# WHAT YOU SHOULD DO
Would you transcribe the line containing "Paris motif fabric" and every line after it, through the end of the records below, exactly and with nothing else?

Change detection outputs:

------------------------------------------------------------------------

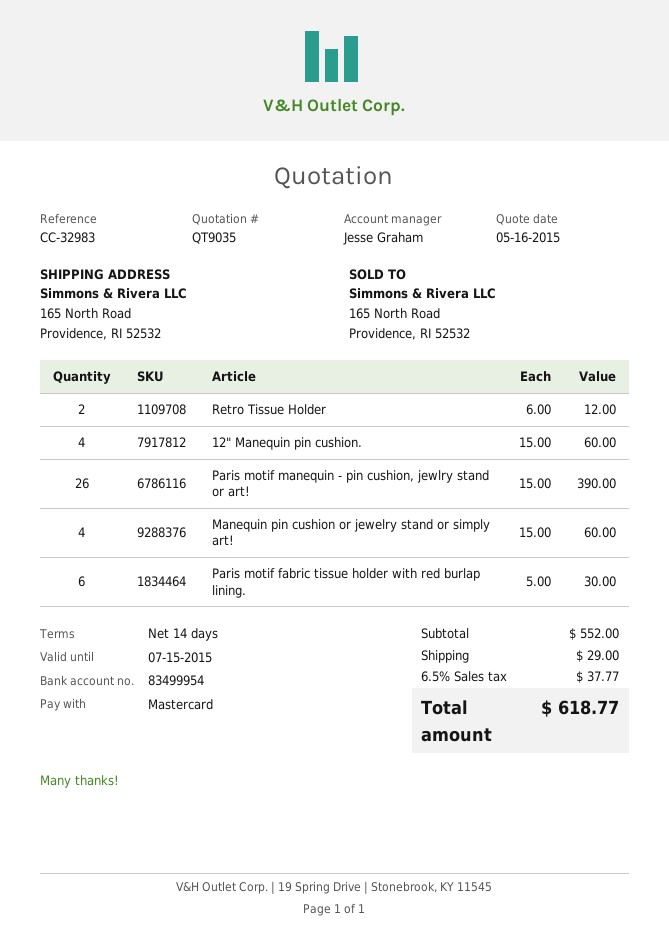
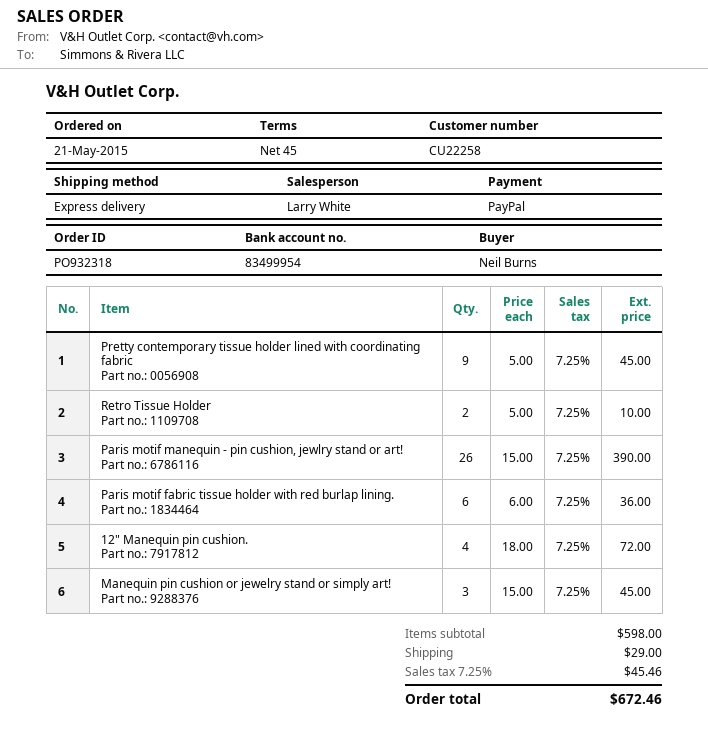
payment terms: 14 days -> 45 days
sales rep: Jesse Graham -> Larry White
payment method: Mastercard -> PayPal
Retro Tissue Holder: 2 x 6.00 = 12.00 -> 2 x 5.00 = 10.00
12" Manequin pin cushion.: 4 x 15.00 = 60.00 -> 4 x 18.00 = 72.00
Manequin pin cushion or jewelry stand or simply art!: 4 x 15.00 = 60.00 -> 3 x 15.00 = 45.00
Paris motif fabric tissue holder with red burlap lining.: 6 x 5.00 = 30.00 -> 6 x 6.00 = 36.00
Pretty contemporary tissue holder lined with coordinating fabric: none -> 9 x 5.00 = 45.00
subtotal: 552.00 -> 598.00
tax: 6.5% = 37.77 -> 7.25% = 45.46
total: 618.77 -> 672.46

------------------------------------------------------------------------

# ANSWER TO THIS PROBLEM
Paris motif fabric tissue holder with red burlap lining.: 6 x 5.00 = 30.00 -> 6 x 6.00 = 36.00
Pretty contemporary tissue holder lined with coordinating fabric: none -> 9 x 5.00 = 45.00
subtotal: 552.00 -> 598.00
tax: 6.5% = 37.77 -> 7.25% = 45.46
total: 618.77 -> 672.46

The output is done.